Work instruction:
Take the records below from their first line through the line holding "Containerize the applications", and set each of those lines down exactly, without pictures.

Material provided:
⟨

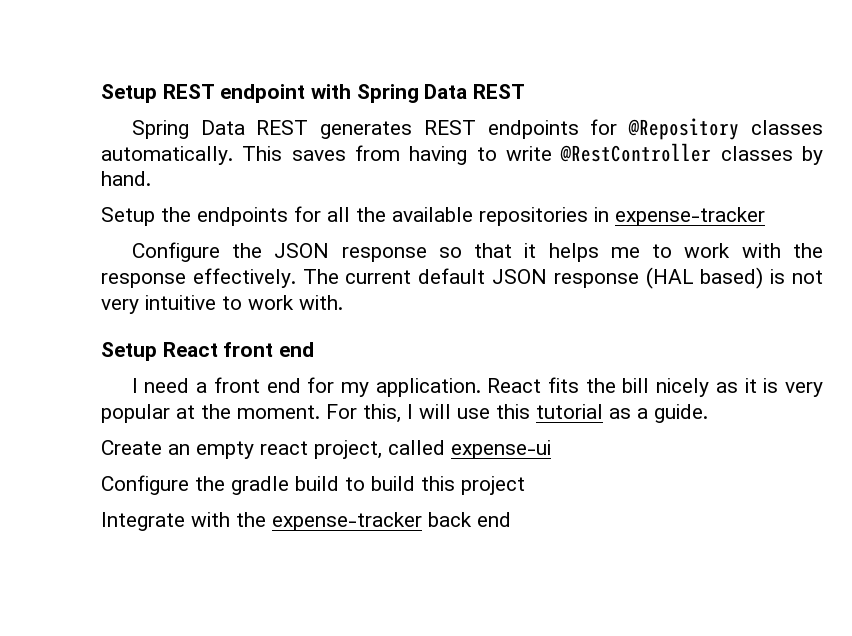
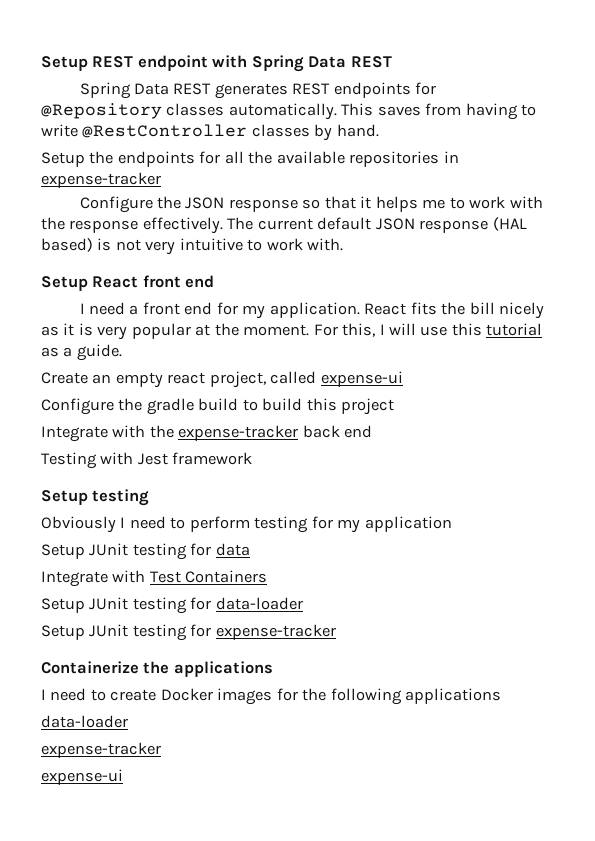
+ Testing with Jest framework
+ Setup testing
+ Obviously I need to perform testing for my application
+ Setup JUnit testing for data
+ Integrate with Test Containers
+ Setup JUnit testing for data-loader
+ Setup JUnit testing for expense-tracker
+ Containerize the applications
+ I need to create Docker images for the following applications
+ data-loader
+ expense-tracker
+ expense-ui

⟩

Exercise answer:
+ Testing with Jest framework
+ Setup testing
+ Obviously I need to perform testing for my application
+ Setup JUnit testing for data
+ Integrate with Test Containers
+ Setup JUnit testing for data-loader
+ Setup JUnit testing for expense-tracker
+ Containerize the applications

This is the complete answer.